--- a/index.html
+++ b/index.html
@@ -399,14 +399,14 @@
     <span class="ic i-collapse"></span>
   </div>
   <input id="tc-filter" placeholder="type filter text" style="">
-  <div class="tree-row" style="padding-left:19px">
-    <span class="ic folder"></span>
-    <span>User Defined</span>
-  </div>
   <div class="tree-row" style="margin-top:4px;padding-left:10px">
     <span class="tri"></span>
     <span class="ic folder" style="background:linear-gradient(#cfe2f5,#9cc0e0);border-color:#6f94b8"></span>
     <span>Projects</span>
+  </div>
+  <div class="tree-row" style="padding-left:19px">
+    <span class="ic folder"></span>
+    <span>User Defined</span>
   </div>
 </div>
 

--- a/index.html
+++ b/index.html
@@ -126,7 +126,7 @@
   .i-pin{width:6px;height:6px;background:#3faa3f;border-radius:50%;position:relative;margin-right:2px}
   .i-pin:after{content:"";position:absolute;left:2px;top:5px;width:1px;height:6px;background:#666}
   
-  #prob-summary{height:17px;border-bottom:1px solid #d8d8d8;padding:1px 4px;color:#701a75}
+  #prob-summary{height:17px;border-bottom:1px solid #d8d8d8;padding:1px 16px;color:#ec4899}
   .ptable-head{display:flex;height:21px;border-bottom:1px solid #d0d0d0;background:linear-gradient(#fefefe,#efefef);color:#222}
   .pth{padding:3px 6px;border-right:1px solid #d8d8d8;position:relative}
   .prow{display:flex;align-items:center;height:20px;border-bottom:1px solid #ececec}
------
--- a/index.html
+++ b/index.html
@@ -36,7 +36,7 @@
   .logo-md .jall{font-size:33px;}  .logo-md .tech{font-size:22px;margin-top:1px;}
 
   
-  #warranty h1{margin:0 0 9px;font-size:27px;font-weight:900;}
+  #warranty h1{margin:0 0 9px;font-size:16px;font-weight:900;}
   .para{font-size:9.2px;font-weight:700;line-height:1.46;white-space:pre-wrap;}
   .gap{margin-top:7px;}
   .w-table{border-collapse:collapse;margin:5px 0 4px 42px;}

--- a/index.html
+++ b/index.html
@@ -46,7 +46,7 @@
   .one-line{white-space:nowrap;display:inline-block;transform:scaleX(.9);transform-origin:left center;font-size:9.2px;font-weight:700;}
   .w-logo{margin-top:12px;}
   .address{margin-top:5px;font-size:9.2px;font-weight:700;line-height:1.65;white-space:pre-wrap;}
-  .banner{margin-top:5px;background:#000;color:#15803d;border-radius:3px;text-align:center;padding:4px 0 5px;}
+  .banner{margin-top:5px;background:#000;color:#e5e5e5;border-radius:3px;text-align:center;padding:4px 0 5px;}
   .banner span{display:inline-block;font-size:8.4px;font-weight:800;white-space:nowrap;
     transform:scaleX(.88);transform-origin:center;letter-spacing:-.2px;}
------
▶ [EXERCISE REQUIREMENTS] I need every line of the data that has the word "tree"; please list them.

▶ [RESULT OF THE TASK]
-  <div class="tree-row" style="padding-left:19px">
   <div class="tree-row" style="margin-top:4px;padding-left:10px">
+  <div class="tree-row" style="padding-left:19px">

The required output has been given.